*** Opening of Records for processing ***

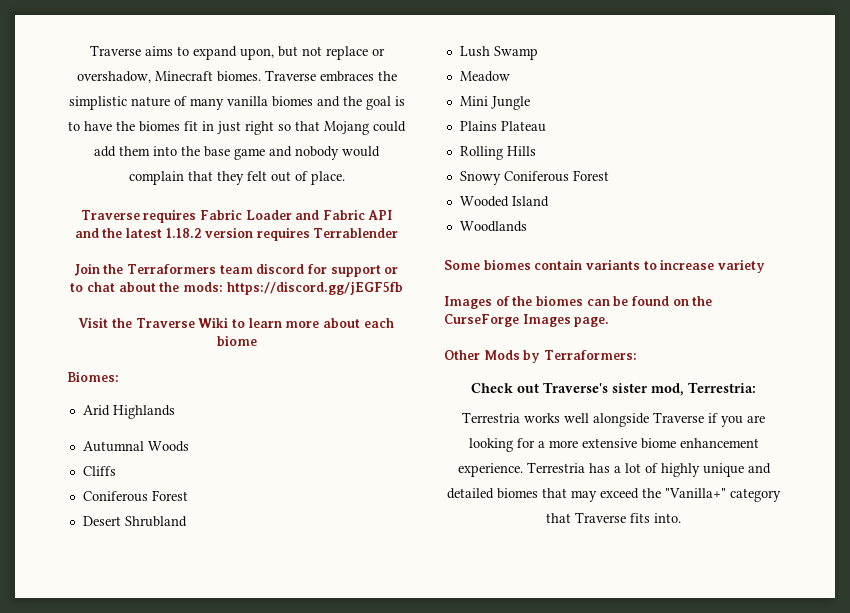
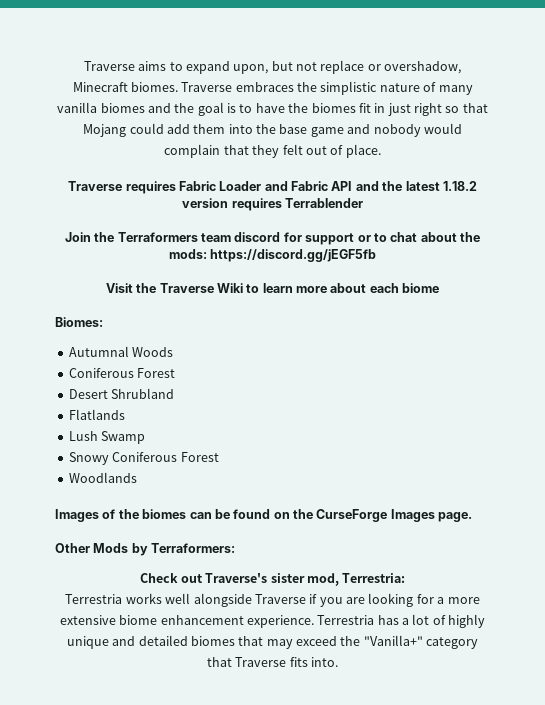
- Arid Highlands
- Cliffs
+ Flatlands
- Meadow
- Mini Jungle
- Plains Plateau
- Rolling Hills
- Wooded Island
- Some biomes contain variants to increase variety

*** Close of Records for processing ***
*** Opening of Records for processing ***

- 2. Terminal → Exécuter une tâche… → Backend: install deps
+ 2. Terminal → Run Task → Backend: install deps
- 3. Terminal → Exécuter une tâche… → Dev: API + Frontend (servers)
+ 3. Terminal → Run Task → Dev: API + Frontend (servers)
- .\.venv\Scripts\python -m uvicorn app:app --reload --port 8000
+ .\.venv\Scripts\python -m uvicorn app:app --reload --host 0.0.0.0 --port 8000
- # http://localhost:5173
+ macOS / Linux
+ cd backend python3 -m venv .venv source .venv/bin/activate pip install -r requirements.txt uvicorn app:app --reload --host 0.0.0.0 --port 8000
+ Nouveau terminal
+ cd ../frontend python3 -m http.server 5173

*** Close of Records for processing ***
*** Opening of Records for processing ***

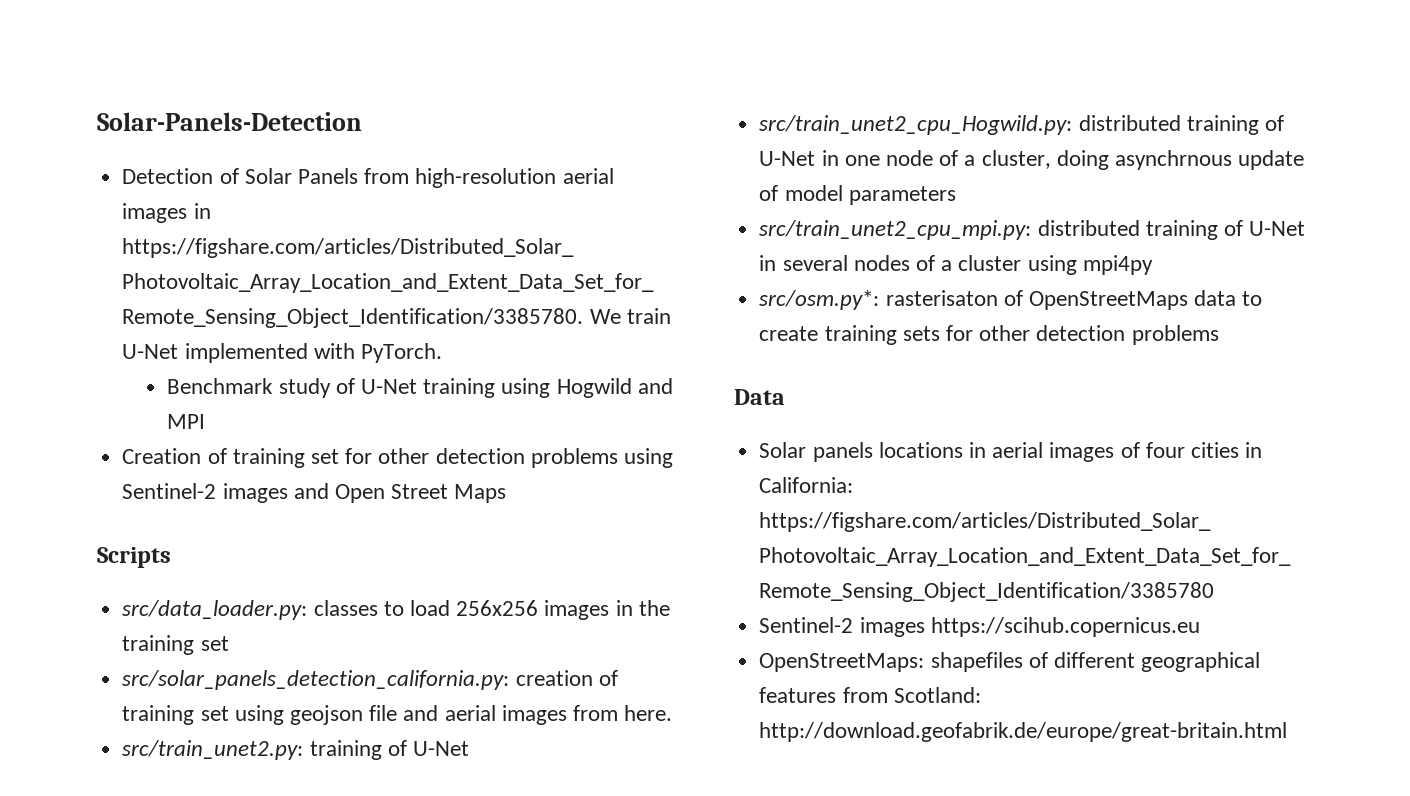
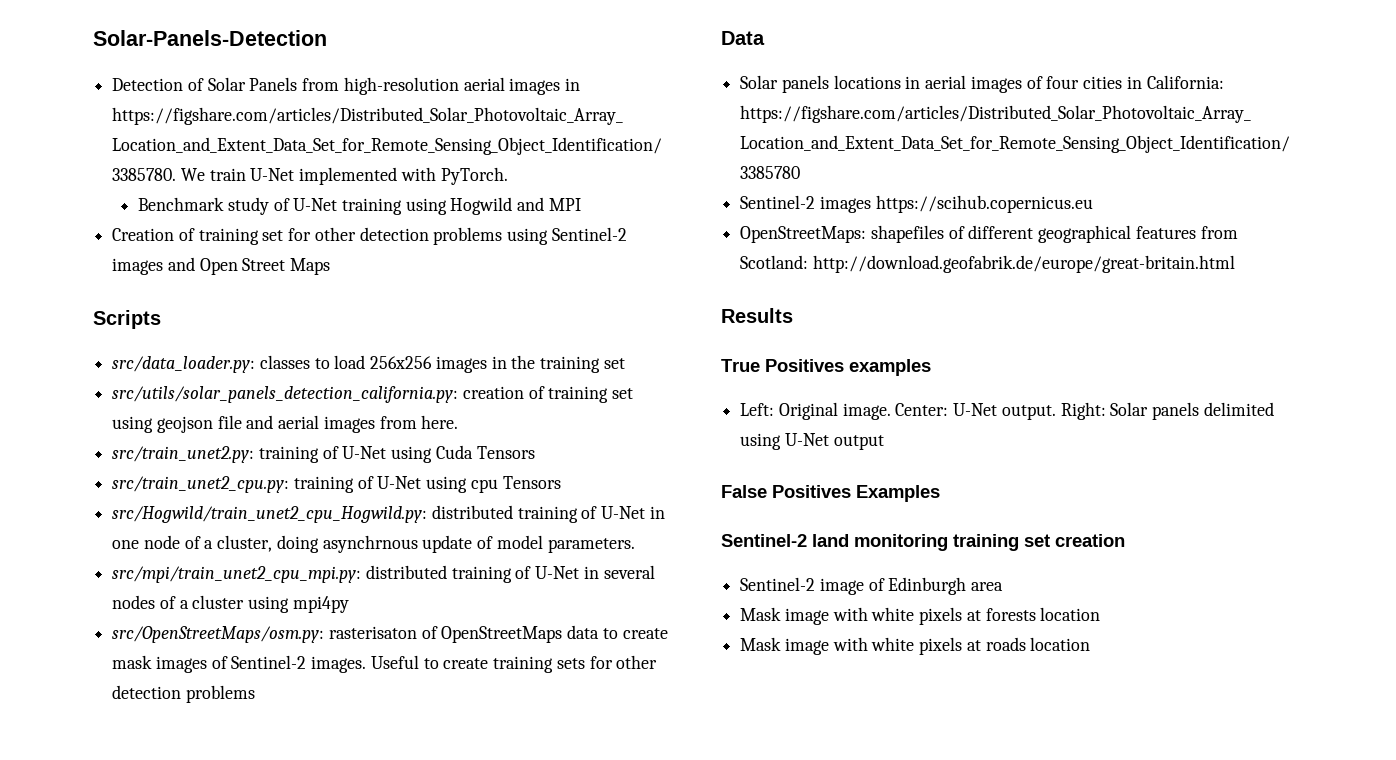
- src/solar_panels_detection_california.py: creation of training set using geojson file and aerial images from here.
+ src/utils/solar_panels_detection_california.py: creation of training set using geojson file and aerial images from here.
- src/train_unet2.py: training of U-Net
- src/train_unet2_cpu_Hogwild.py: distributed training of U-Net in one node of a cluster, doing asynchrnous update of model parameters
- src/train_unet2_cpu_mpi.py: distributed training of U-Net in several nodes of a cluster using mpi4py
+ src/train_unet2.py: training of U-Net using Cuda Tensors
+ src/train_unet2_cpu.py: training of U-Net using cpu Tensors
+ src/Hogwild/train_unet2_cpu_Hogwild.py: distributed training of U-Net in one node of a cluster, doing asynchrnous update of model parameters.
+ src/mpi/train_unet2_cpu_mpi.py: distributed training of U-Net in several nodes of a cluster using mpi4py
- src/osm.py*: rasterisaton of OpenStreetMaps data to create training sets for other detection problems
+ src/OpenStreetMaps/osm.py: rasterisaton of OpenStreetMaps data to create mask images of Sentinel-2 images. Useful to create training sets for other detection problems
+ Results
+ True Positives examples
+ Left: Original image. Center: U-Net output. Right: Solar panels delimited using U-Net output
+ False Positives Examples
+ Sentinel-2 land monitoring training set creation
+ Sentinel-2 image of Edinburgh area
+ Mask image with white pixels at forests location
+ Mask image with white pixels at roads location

*** Close of Records for processing ***

> Your assignment
Read the data above and pull out each line that holds the string "doing".

> Exercise solution
- src/train_unet2_cpu_Hogwild.py: distributed training of U-Net in one node of a cluster, doing asynchrnous update of model parameters
+ src/Hogwild/train_unet2_cpu_Hogwild.py: distributed training of U-Net in one node of a cluster, doing asynchrnous update of model parameters.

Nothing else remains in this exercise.